═══ Exercise material ═══
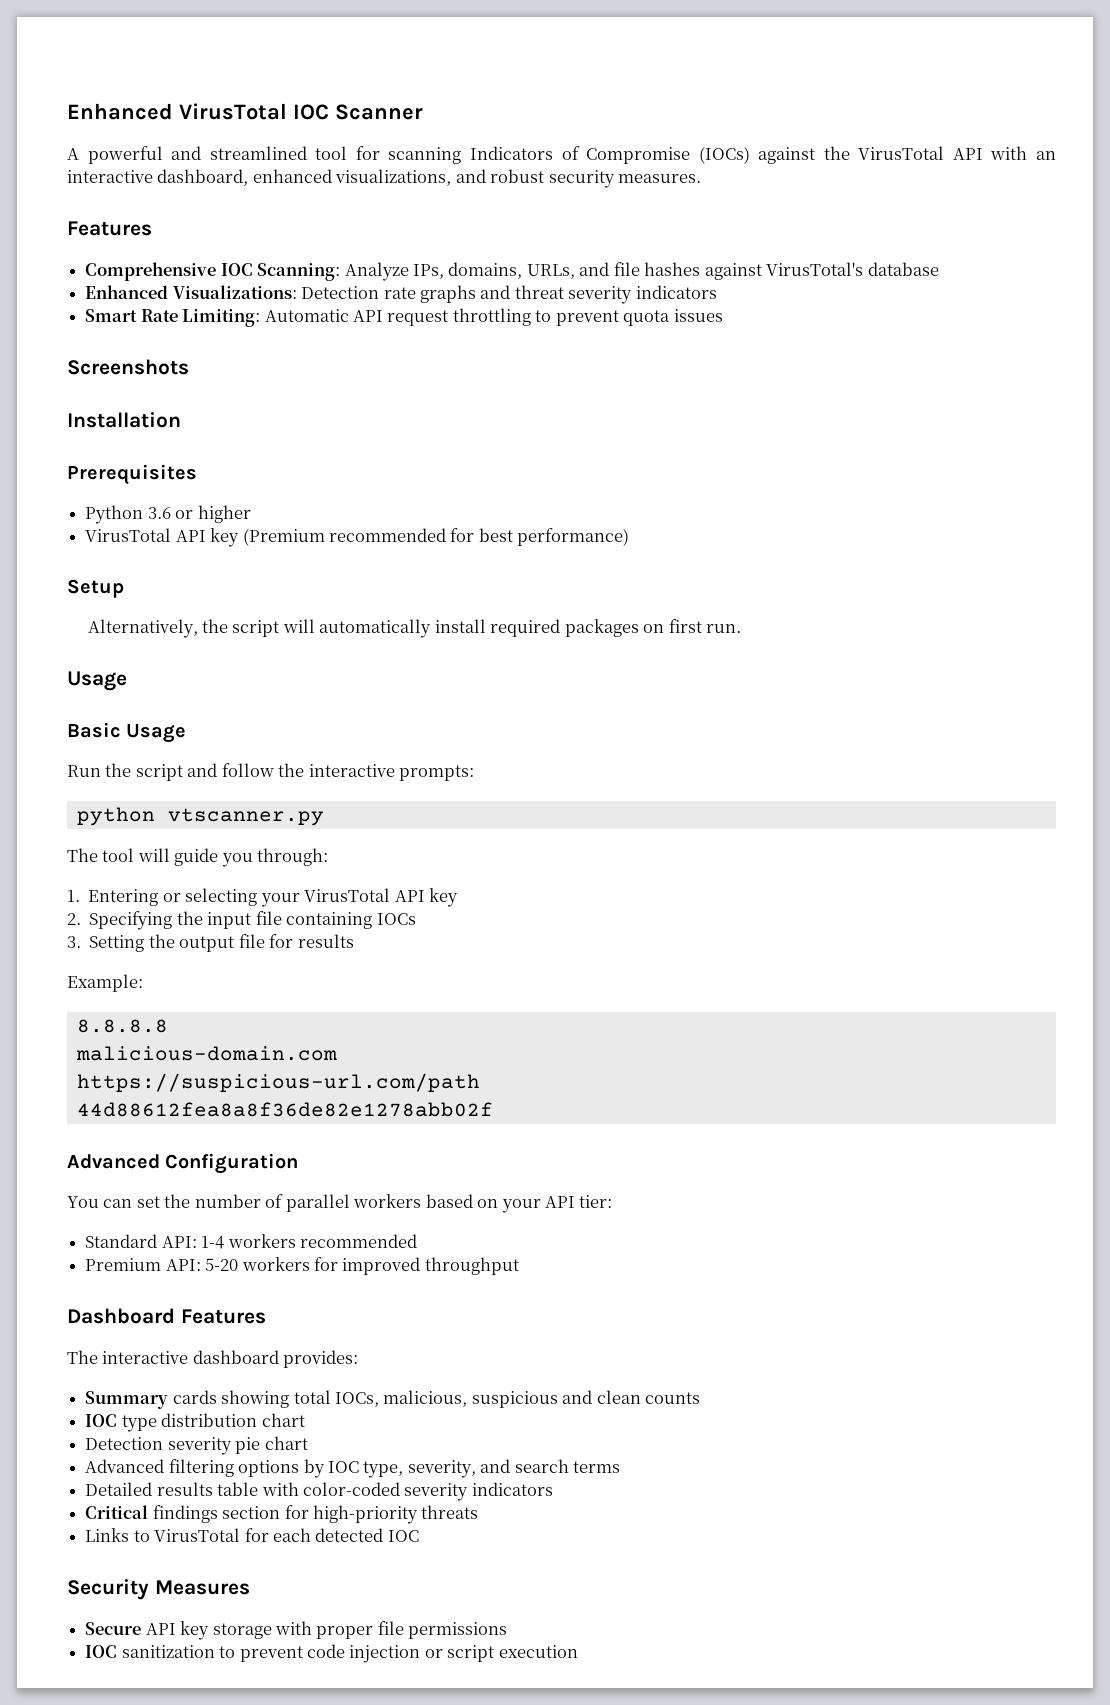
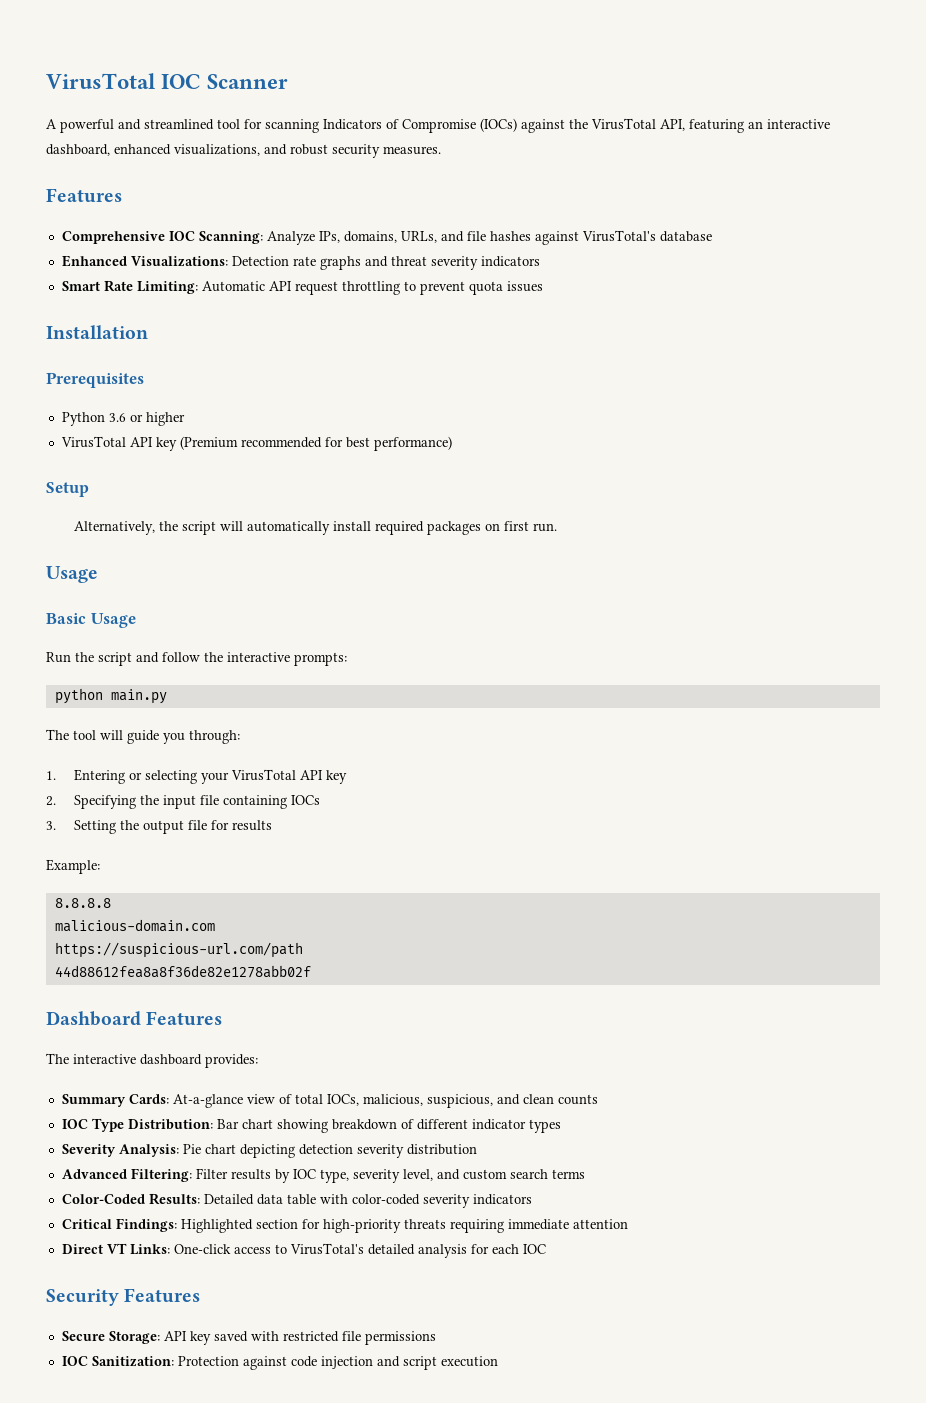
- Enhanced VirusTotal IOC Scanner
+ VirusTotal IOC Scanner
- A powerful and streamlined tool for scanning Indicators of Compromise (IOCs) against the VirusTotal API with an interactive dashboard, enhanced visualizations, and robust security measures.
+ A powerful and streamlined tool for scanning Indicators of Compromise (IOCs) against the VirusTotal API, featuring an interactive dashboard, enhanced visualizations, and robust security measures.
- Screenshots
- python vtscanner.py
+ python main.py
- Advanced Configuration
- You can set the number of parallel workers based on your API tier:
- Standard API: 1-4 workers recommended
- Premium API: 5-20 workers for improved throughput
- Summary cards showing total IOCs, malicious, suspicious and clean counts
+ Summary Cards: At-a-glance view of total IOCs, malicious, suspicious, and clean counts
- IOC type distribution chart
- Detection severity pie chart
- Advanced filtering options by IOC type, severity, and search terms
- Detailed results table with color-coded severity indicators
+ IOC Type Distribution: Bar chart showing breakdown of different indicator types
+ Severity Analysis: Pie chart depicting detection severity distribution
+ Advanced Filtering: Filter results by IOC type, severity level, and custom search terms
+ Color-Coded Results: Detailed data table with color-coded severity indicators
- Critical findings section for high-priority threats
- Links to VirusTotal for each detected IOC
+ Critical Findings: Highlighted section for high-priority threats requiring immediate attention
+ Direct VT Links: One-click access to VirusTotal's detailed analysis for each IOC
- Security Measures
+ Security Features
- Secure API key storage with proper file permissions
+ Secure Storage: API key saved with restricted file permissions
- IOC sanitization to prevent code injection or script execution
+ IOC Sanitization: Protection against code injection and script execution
═══
What is needed is an exact repeat of every entry above, with the pictures left out.

- Enhanced VirusTotal IOC Scanner
+ VirusTotal IOC Scanner
- A powerful and streamlined tool for scanning Indicators of Compromise (IOCs) against the VirusTotal API with an interactive dashboard, enhanced visualizations, and robust security measures.
+ A powerful and streamlined tool for scanning Indicators of Compromise (IOCs) against the VirusTotal API, featuring an interactive dashboard, enhanced visualizations, and robust security measures.
- Screenshots
- python vtscanner.py
+ python main.py
- Advanced Configuration
- You can set the number of parallel workers based on your API tier:
- Standard API: 1-4 workers recommended
- Premium API: 5-20 workers for improved throughput
- Summary cards showing total IOCs, malicious, suspicious and clean counts
+ Summary Cards: At-a-glance view of total IOCs, malicious, suspicious, and clean counts
- IOC type distribution chart
- Detection severity pie chart
- Advanced filtering options by IOC type, severity, and search terms
- Detailed results table with color-coded severity indicators
+ IOC Type Distribution: Bar chart showing breakdown of different indicator types
+ Severity Analysis: Pie chart depicting detection severity distribution
+ Advanced Filtering: Filter results by IOC type, severity level, and custom search terms
+ Color-Coded Results: Detailed data table with color-coded severity indicators
- Critical findings section for high-priority threats
- Links to VirusTotal for each detected IOC
+ Critical Findings: Highlighted section for high-priority threats requiring immediate attention
+ Direct VT Links: One-click access to VirusTotal's detailed analysis for each IOC
- Security Measures
+ Security Features
- Secure API key storage with proper file permissions
+ Secure Storage: API key saved with restricted file permissions
- IOC sanitization to prevent code injection or script execution
+ IOC Sanitization: Protection against code injection and script execution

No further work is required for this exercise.